5-star user review on Amazon titled “Let their education begin”: Excellent textbook for a second look at linear algebra from a strictly theoretical standpoint. It size is small enough so that one may comfortably carry it around and promptly, effortlessly smack around fools that utter: "linear algebra! that's just y =mx + b!!! LOLZ".
Their education is the responsibility of us all, and how often we forget the old ways...
The proofs are clear but do require the reader to fill in some gaps. This is intended. Open to any page and witness the clarity that so often escape the best efforts of a certain class of instructor; Axler will not suffer any unmotivated concepts. Everything builds from previous definitions until there's just enough structure to flesh out the chapter objectives, thus there's little fat to distract the reader.
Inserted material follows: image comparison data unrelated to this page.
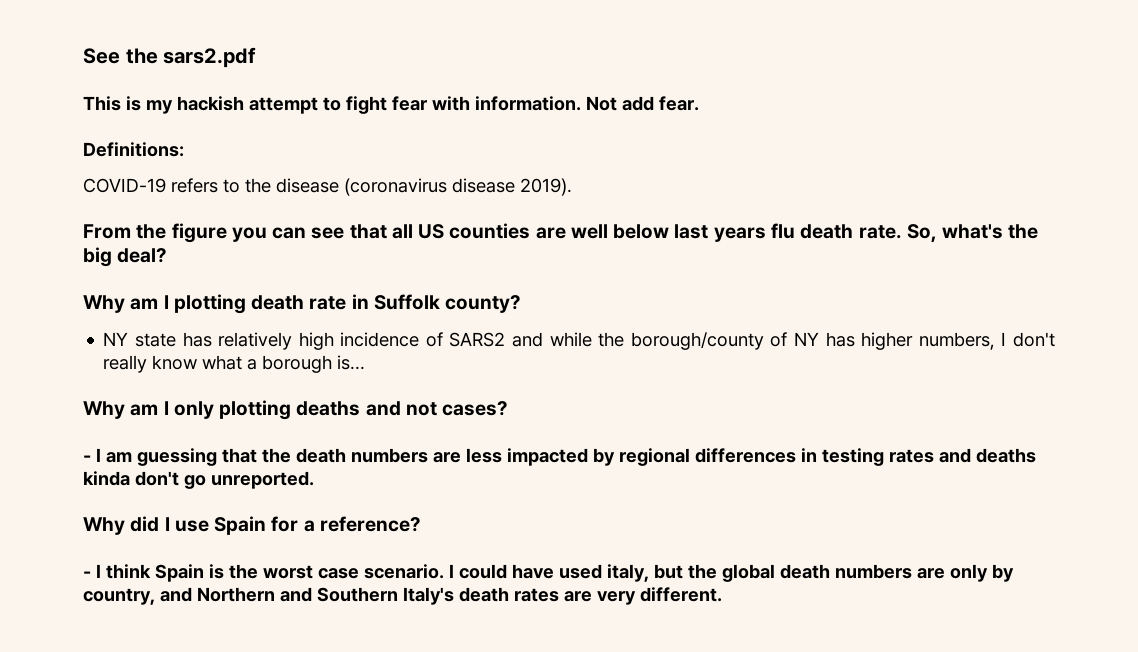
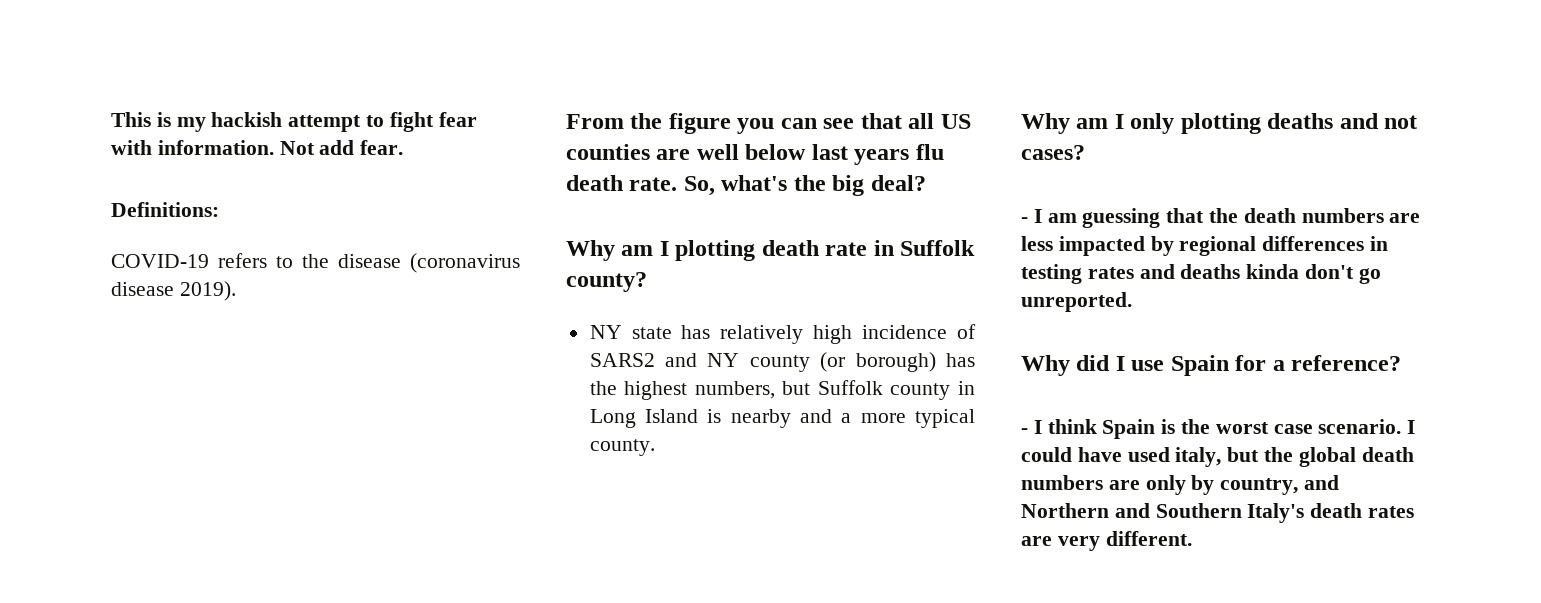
- See the sars2.pdf
- NY state has relatively high incidence of SARS2 and while the borough/county of NY has higher numbers, I don't really know what a borough is...
+ NY state has relatively high incidence of SARS2 and NY county (or borough) has the highest numbers, but Suffolk county in Long Island is nearby and a more typical county.

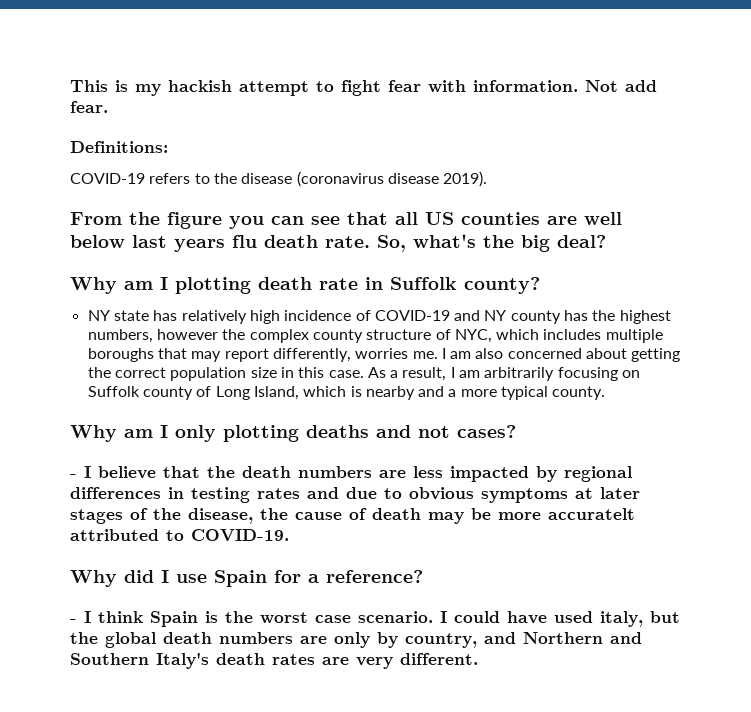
- NY state has relatively high incidence of SARS2 and NY county (or borough) has the highest numbers, but Suffolk county in Long Island is nearby and a more typical county.
+ NY state has relatively high incidence of COVID-19 and NY county has the highest numbers, however the complex county structure of NYC, which includes multiple boroughs that may report differently, worries me. I am also concerned about getting the correct population size in this case. As a result, I am arbitrarily focusing on Suffolk county of Long Island, which is nearby and a more typical county.
- - I am guessing that the death numbers are less impacted by regional differences in testing rates and deaths kinda don't go unreported.
+ - I believe that the death numbers are less impacted by regional differences in testing rates and due to obvious symptoms at later stages of the disease, the cause of death may be more accuratelt attributed to COVID-19.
Moreover, Axler is so badass that he does away with determinants until the last chapter of the book, he's so pimp he just didn't need any stinking determinants in his proofs. That's right, the last chapter introduces trace and determinants and proceeds to bring everything together into a magnificent mic drop.
I now finally understand why determinants are inextricably tied to notions of volume, and why we must multiply by the Jacobian when performing change of variables in multi-variable integrals, and so on.
A newcomer to linear algebra will get very little of use here, save for the clearest definitions I've ever seen regarding the structure of vector spaces, subspaces and linear operators. For a more applied/introductory approach to linear algebra, one can do much worse than Strang.
I now feel much more comfortable moving onto a graduate-level Linear algebra course after visiting Axler's book, as such, it will be an invaluable reference moving forward.
5-star user review on Amazon titled “One of the best books in all of mathematics”: Truth is we in India think we are taught linear algebra from our schools, but are never taught linear algebra. What we are taught is to manipulate a certain set of numbers put in a matrix form that gives us answers for unknown reasons.
Linear Algebra is beautiful. Much of it comes from geometry. But who is to know that based on what we are taught? Enter Axler. He painstakingly builds up your base in various topics like set theory, fields, bases, dimensions, projections to enable you to get to a point where you re-understand a part of maths that is lost to you, because of the way it has been taught.
LADR is not complete - it doesn't cover everything. But what it does cover is built. Not just in the book, but in the reader. It won't be an easy read. But when you are done with about 130 pages of this book, you will get a fresh perspective on all of LA. and LA is pervasive in all of maths. Further, LA is pervasive in much of CS, and in all of machine learning. Getting into those fields without a complete understanding of LA is like entering a flower garden without a sense of smell.
Why Linear Algebra? Matrix Algebra tells you how to get the numbers that you want. Linear Algebra tells you why you get them.
Bonus: I believe Linear Algebra Done Right is Springer's best seller across all the mathematics textbooks that it sells (saw this in an old excel sheet shared by springer with a publisher).
1. For self study: Do Gilbert Strang if you want to get through your exams. But Strang is not rigorous. If you really like mathematics, there is no better book to start your journey in Linear Algebra than Axler.
2. For college courses: Should be primary text for undergraduate LA students.